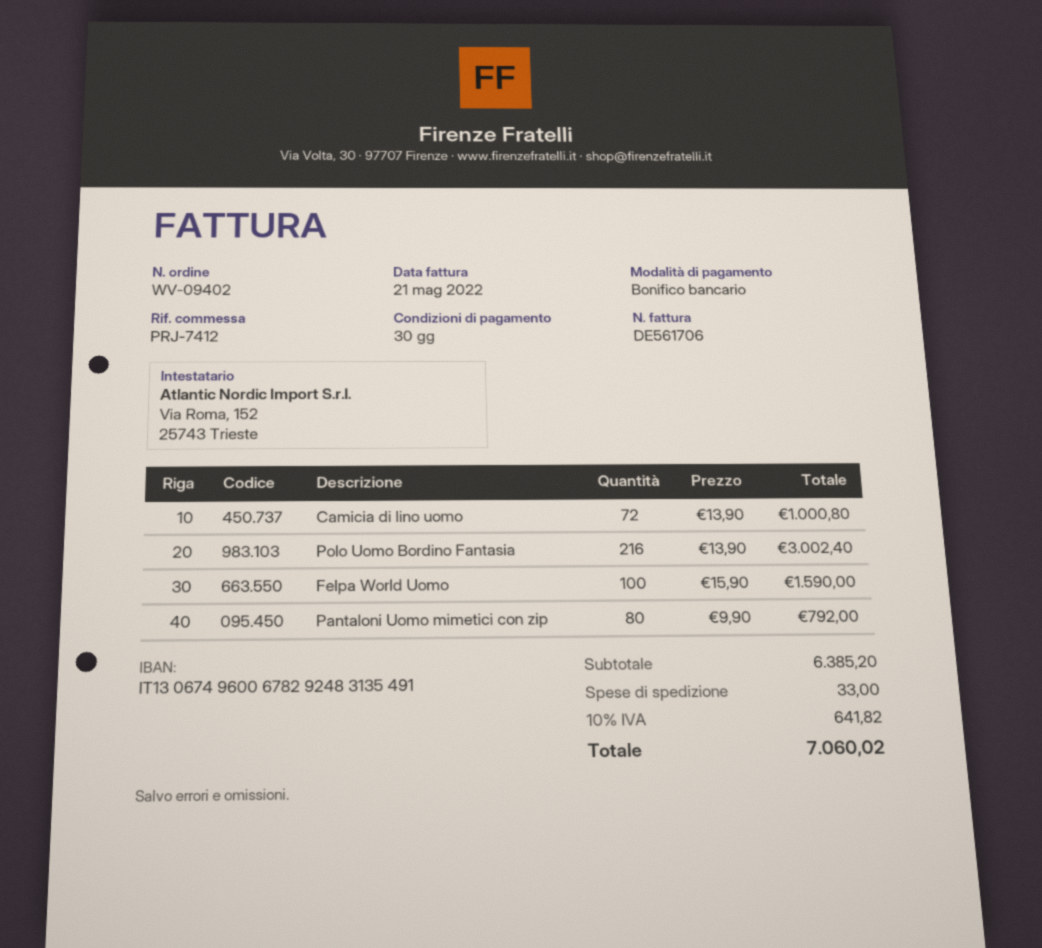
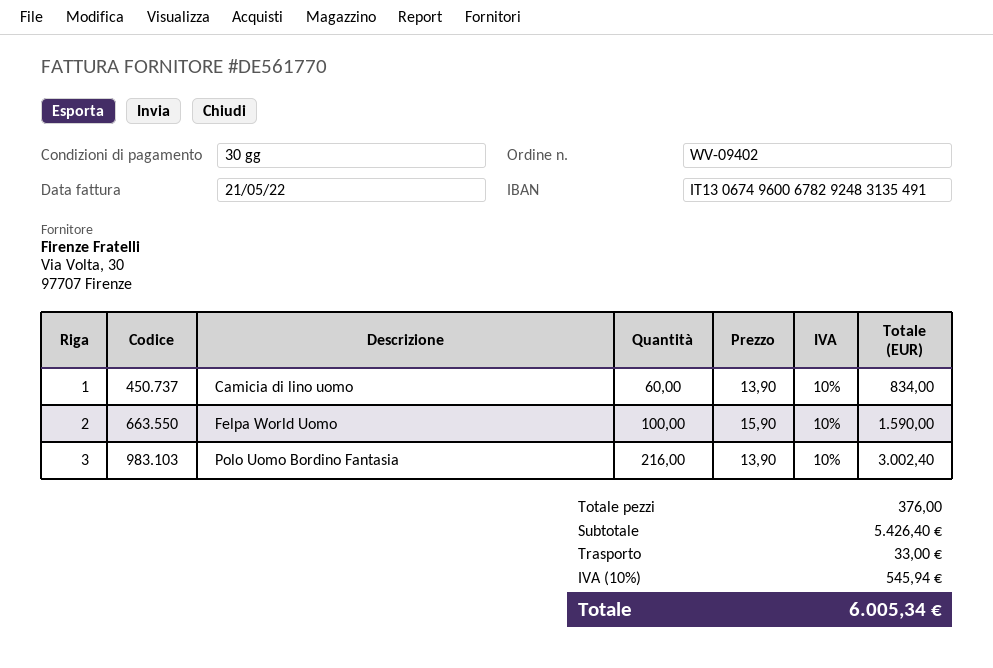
invoice number: DE561706 -> DE561770
Camicia di lino uomo: 72 x 13.90 = 1000.80 -> 60 x 13.90 = 834.00
Pantaloni Uomo mimetici con zip: 80 x 9.90 = 792.00 -> none
subtotal: 6385.20 -> 5426.40
tax: 10% = 641.82 -> 10% = 545.94
total: 7060.02 -> 6005.34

◆ THE TASK
Copy every record exactly, but skip the pictures.

◆ SOLUTION TO THIS EXERCISE
invoice number: DE561706 -> DE561770
Camicia di lino uomo: 72 x 13.90 = 1000.80 -> 60 x 13.90 = 834.00
Pantaloni Uomo mimetici con zip: 80 x 9.90 = 792.00 -> none
subtotal: 6385.20 -> 5426.40
tax: 10% = 641.82 -> 10% = 545.94
total: 7060.02 -> 6005.34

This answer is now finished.